Dani scrollò ancora delicatamente il suo cazzo per non perdere neanche un goccia, poi prese la tazza con sborra e piscio e lo porse al suo ragazzo per terra.

Luca fissò un attimo la tazza, infine, l’afferrò. Guardò Dani, poi Andre che non gli staccava gli occhi di dosso dall’eccitazione.

Assaggiò un sorso. Era ancora calda. Leggermente acre, ma riusciva a percepire il gusto della sborra. Il suo cazzo si agitò. Sollevò la tazza e bevve. Il liquido caldo gli scivolava in gola con sollievo.

Andre rise, battendo le mani. «Che puttano. Che puttano.»

«Pausa finita.» Esclamò Dani. «Seconda tazza per dopo.» Gli pizzicò una guancia arrossata.

Andre spinse Luca sul divano, posizionandolo a quattro zampe. «La giusta posizione per una cagna.»

Gli allargò le chiappe, pregustando il piacere.
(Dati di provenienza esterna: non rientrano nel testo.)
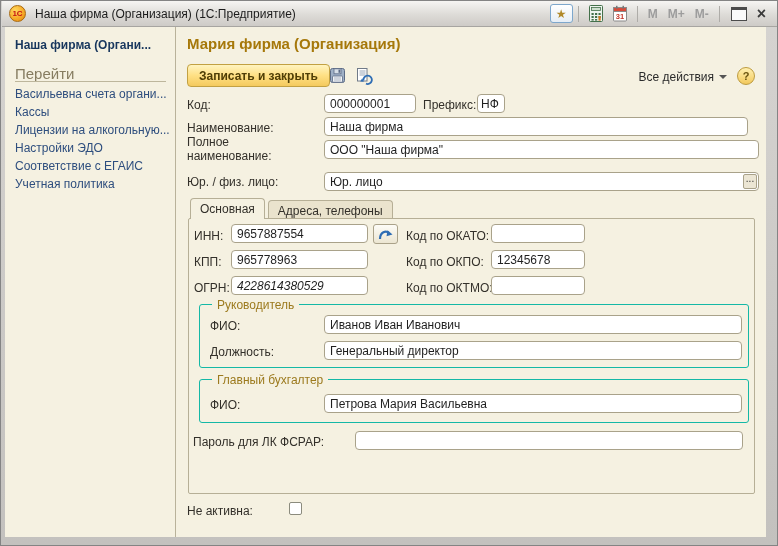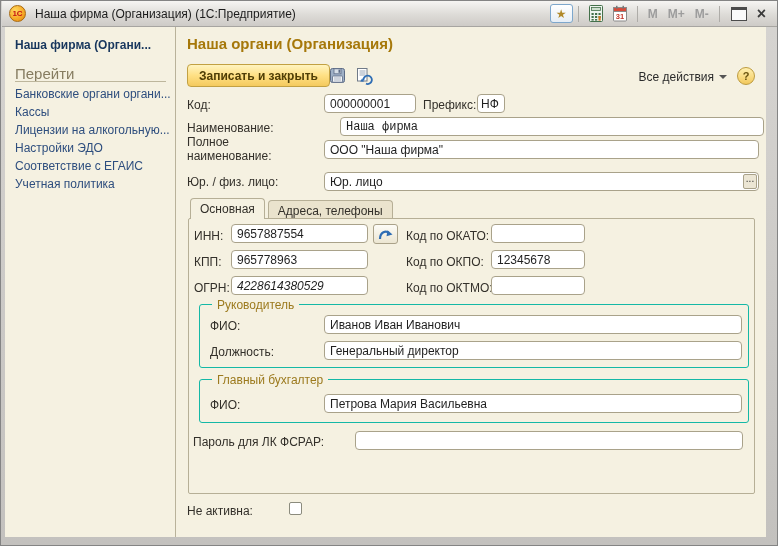--- a/index.html
+++ b/index.html
@@ -146,30 +146,30 @@
       <div class="tb-btn tb-close">×</div>
     </div>
   </div>
 
   <div class="content">
 
     <div class="sidebar">
       <div class="sb-title">Наша фирма (Органи...</div>
       <div class="sb-nav-header">Перейти</div>
       <div class="sb-rule"></div>
-      <div class="sb-link" style="top:60px">Банковские органи органи...</div>
+      <div class="sb-link" style="top:60px">Васильевна счета органи...</div>
       <div class="sb-link" style="top:78px">Кассы</div>
       <div class="sb-link" style="top:96px">Лицензии на алкогольную...</div>
       <div class="sb-link" style="top:114px">Настройки ЭДО</div>
       <div class="sb-link" style="top:132px">Соответствие с ЕГАИС</div>
       <div class="sb-link" style="top:150px">Учетная политика</div>
     </div>
 
     <div class="main">
-      <div class="page-title">Наша органи (Организация)</div>
+      <div class="page-title">Мария фирма (Организация)</div>
 
       <button class="btn-save-close">Записать и закрыть</button>
       <div class="tool-icon-btn" style="left:150px">
         <svg width="17" height="17" viewBox="0 0 17 17">
           <rect x="1.5" y="1.5" width="14" height="14" rx="2" fill="#9fb0c6" stroke="#5c6b85"></rect>
           <rect x="5" y="1.8" width="7" height="5" fill="#d7dfe8" stroke="#5c6b85" stroke-width="0.8"></rect>
           <rect x="9.5" y="2.6" width="1.8" height="3.2" fill="#5c6b85"></rect>
           <rect x="3.5" y="9" width="10" height="6.2" rx="0.8" fill="#f2f4f7" stroke="#5c6b85" stroke-width="0.8"></rect>
           <line x1="5" y1="11" x2="12" y2="11" stroke="#9aa5b5" stroke-width="0.8"></line>
           <line x1="5" y1="13" x2="12" y2="13" stroke="#9aa5b5" stroke-width="0.8"></line>
@@ -190,21 +190,21 @@
         <span class="caret-down"></span>
       </div>
       <div class="btn-help">?</div>
 
       <div class="lbl" style="left:11px; top:71px">Код:</div>
       <input class="inp" style="left: 148px; top: 67px; width: 92px;" value="000000001">
       <div class="lbl" style="left:247px; top:71px">Префикс:</div>
       <input class="inp" style="left: 301px; top: 67px; width: 28px; padding: 0px 3px;" value="НФ">
 
       <div class="lbl" style="left:11px; top:94px">Наименование:</div>
-      <input class="inp" style="left: 164px; top: 90px; width: 424px; font-family: Liberation Mono, monospace;" value="Наша фирма">
+      <input class="inp" style="left: 148px; top: 90px; width: 424px;" value="Наша фирма">
 
       <div class="lbl lbl-wrap" style="left:11px; top:108px; width:110px">Полное наименование:</div>
       <input class="inp" style="left: 148px; top: 113px; width: 435px;" value="ООО &quot;Наша фирма&quot;">
 
       <div class="lbl" style="left:11px; top:148px">Юр. / физ. лицо:</div>
       <input class="inp" style="left: 148px; top: 145px; width: 435px;" value="Юр. лицо">
       <div class="more-btn">...</div>
 
       <div class="tabs">
         <div class="tab active">Основная</div>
Fece scivolare il suo cazzo sulla fessura. Luca gemette di desiderio.

Andre ridacchiò. «Che piglianculo. Non riesci a resistere neanche pochi minuti senza un cazzo in culo.» Mise in posizione la sua lama, sfiorando il suo buchino. «Preparati. Ecco che arriva il secondo giro. Ora ti spacco per bene.»

Con un colpo solo affondò il suo cazzo nella sua carne viva. Anche se il buco era già allargato da Dani, Luca non poté trattenere un mugolio di dolore, quando la sua cappella gli premette le viscere.
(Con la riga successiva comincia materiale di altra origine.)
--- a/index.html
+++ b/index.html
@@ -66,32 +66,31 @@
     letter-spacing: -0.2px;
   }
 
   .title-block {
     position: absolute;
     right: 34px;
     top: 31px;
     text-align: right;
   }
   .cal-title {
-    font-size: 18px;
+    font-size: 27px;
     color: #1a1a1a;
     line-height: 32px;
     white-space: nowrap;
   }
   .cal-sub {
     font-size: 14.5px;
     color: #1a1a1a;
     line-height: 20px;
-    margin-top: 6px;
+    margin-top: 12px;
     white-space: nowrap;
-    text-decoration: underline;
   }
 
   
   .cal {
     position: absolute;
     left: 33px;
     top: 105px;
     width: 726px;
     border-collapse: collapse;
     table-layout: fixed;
«Per essere un rottoinculo ce l’hai stretto.»

Andre rimase immobile un istante ad assaporare il calore e le morbidi pareti che gli avvolgevano il membro. Poi lentamente iniziò un movimento avanti-indietro. Spingeva fino in fondo a ogni colpo, godendo agli spasmo di dolore del ragazzo.

«Ti piace il mio cazzo?»

«Sì, sbattimelo dentro. Il mio buco è fatto per il tuo cazzo.»

«Allora prendilo tutto.» Esclamò, afferrando Luca per i capelli. Il ragazzo inarcò la schiena e Andrea prese a cavalcarlo con foga.

«Sì, stallone. Montami.»

I colpi divennero più rapidi, mentre Luca gemeva con maggior intensità. Poi Andre lanciò un grido di goduria, svuotando le sue palle nel culo fremente del ragazzo che venne sul pavimento.
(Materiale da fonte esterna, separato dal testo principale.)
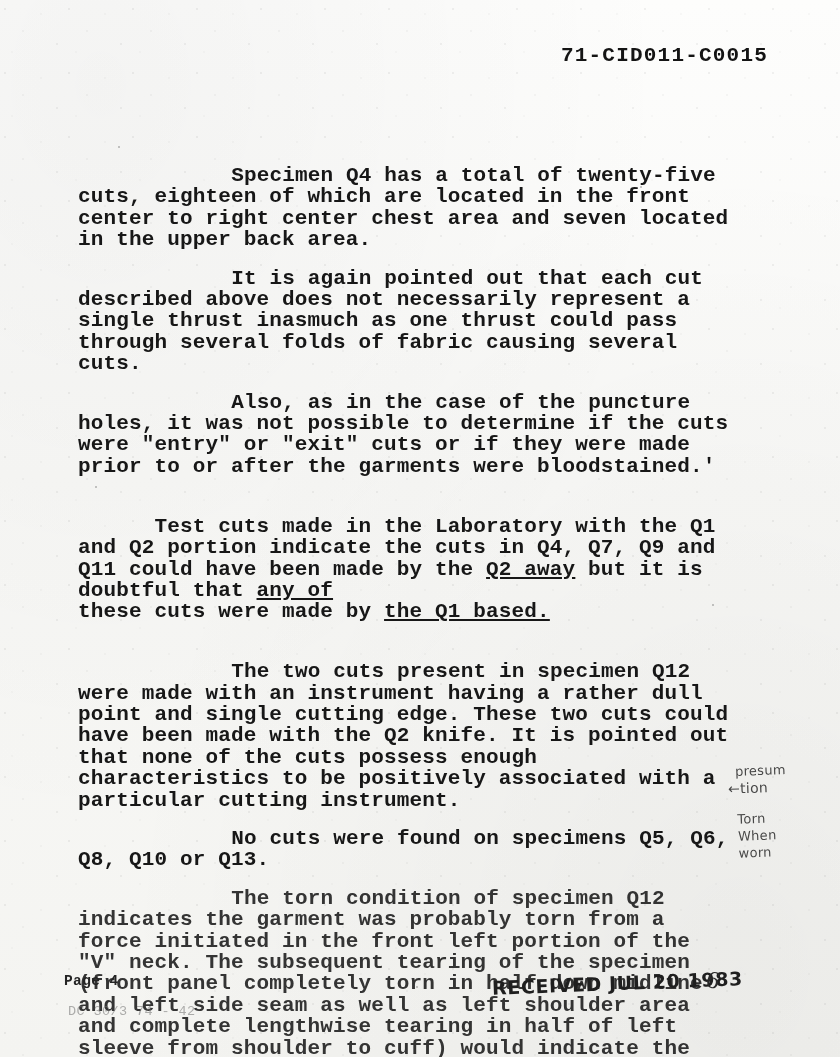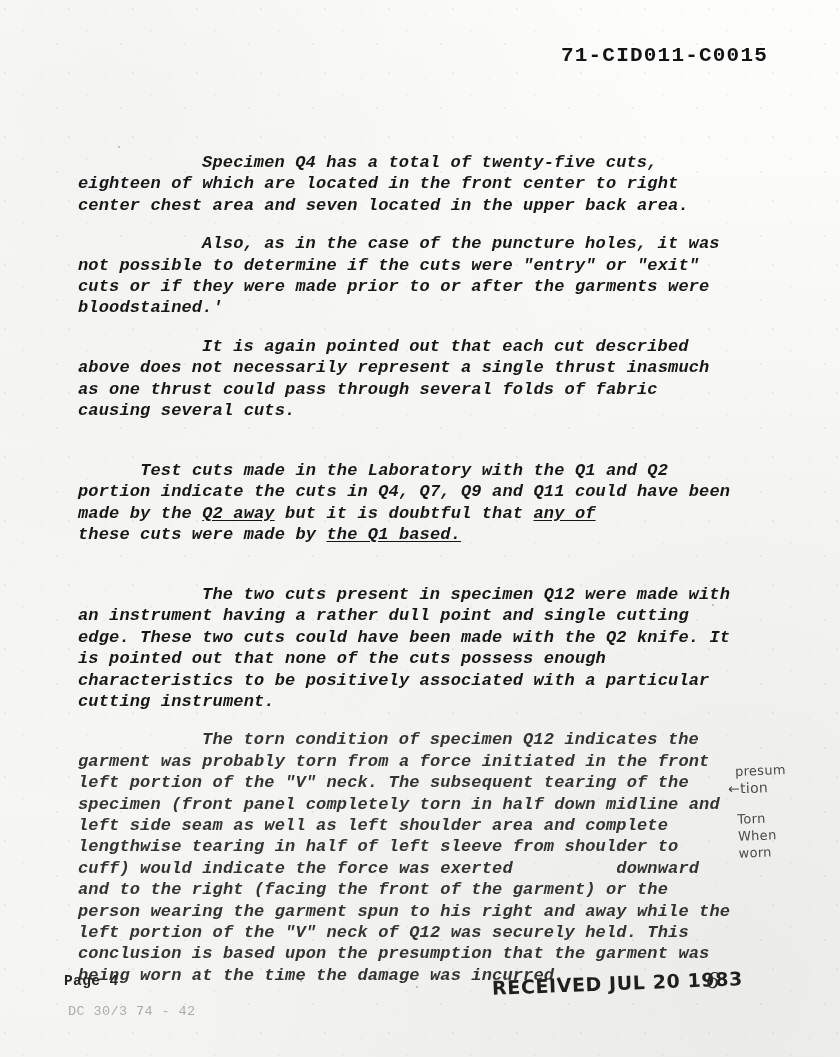--- a/index.html
+++ b/index.html
@@ -54,31 +54,30 @@
 
   #body-text {
     position: absolute;
     left: 78px;
     top: 148px;
     width: 660px;
   }
 
   .para {
     font-family: "Liberation Mono", monospace;
-    font-size: 17px;
+    font-size: 21px;
     line-height: 21.4px;
     letter-spacing: 0.15px;
     color: #1c1c1c;
-    margin: 4px 0 17px 0;
+    margin: 17px 0 17px 0;
     white-space: pre-wrap;
     text-indent: 0;
     font-weight: 600;
     -webkit-font-smoothing: none;
     filter: contrast(1.05);
-    font-style: italic;
   }
   .para.indent {
     text-indent: 7.3em;
   }
   .para.faint {
     color: #2a2a2a;
     opacity: 0.93;
   }
 
   
@@ -163,29 +162,30 @@
 </head>
 <body>
 
 <div id="page">
 
   <div class="doc-number">71-CID011-C0015</div>
 
   <div id="body-text">
 
     <p class="para indent">Specimen Q4 has a total of twenty-five cuts, eighteen of which are located in the front center to right center chest area and seven located in the upper back area.</p>
+    <p class="para indent">It is again pointed out that each cut described above does not necessarily represent a single thrust inasmuch as one thrust could pass through several folds of fabric causing several cuts.</p>
     <p class="para indent">Also, as in the case of the puncture holes, it was not possible to determine if the cuts were "entry" or "exit" cuts or if they were made prior to or after the garments were bloodstained.'</p>
-    <p class="para indent">It is again pointed out that each cut described above does not necessarily represent a single thrust inasmuch as one thrust could pass through several folds of fabric causing several cuts.</p>
 
     <p class="para indent para-underlined">
       <span>Test cuts made in the Laboratory with the Q1 and Q2 portion indicate the cuts in Q4, Q7, Q9 and Q11 could have been made by the </span><span class="u">Q2 away</span><span> but it is doubtful that </span><span class="u">any of</span><span>
 these cuts were made by </span><span class="u">the Q1 based.</span>
     </p>
 
     <p class="para indent">The two cuts present in specimen Q12 were made with an instrument having a rather dull point and single cutting edge. These two cuts could have been made with the Q2 knife. It is pointed out that none of the cuts possess enough characteristics to be positively associated with a particular cutting instrument.</p>
+    <p class="para indent">No cuts were found on specimens Q5, Q6, Q8, Q10 or Q13.</p>
     <p class="para indent faint">The torn condition of specimen Q12 indicates the garment was probably torn from a force initiated in the front left portion of the "V" neck. The subsequent tearing of the specimen (front panel completely torn in half down midline and left side seam as well as left shoulder area and complete lengthwise tearing in half of left sleeve from shoulder to cuff) would indicate the force was exerted          downward and to the right (facing the front of the garment) or the person wearing the garment spun to his right and away while the left portion of the "V" neck of Q12 was securely held. This conclusion is based upon the presumption that the garment was being worn at the time the damage was incurred.</p>
 
   </div>
 
   <div class="margin-note" id="note-presumption">presum</div>
   <div class="margin-note" id="note-arrow">←tion</div>
   <div class="margin-note" id="note-torn" style="white-space: pre-line;">Torn
 When
 worn</div>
«Cazzo, che sborrata. Era da tanto che non venivo dentro. Sabi non vuole usare la pillola e mi fa sempre usare il goldone.»

Tirò fuori il cazzo e lo pulì, strofinandolo sul culo. Quindi, si accasciò esausto sul divano.

«Grazie davvero, Dani. Tu sì che sei un amico.»

«Quando vuoi.» Disse, Dani, che aveva seguito lo spettacolo seduto al tavolo.

«Puliscimi il cazzo, rottinculo.» Ordinò Andre a Luca che si era rialzato. Il ragazzo lo fissò inespressivo. «Che hai?» Chiese irritato Andre, messo a disagio da quegli occhi sprezzanti.

«Il gioco finisce quando si viene. Sono le regole. Ti avevo avvertito.» Rispose Dani.

«E le regole vanno sempre rispettate.» Concluse Luca.

«Ma l’altra tazza?» Chiese nuovamente.

Luca guardò la tazza piena di piscio sul tavolo. «Bevila tu.»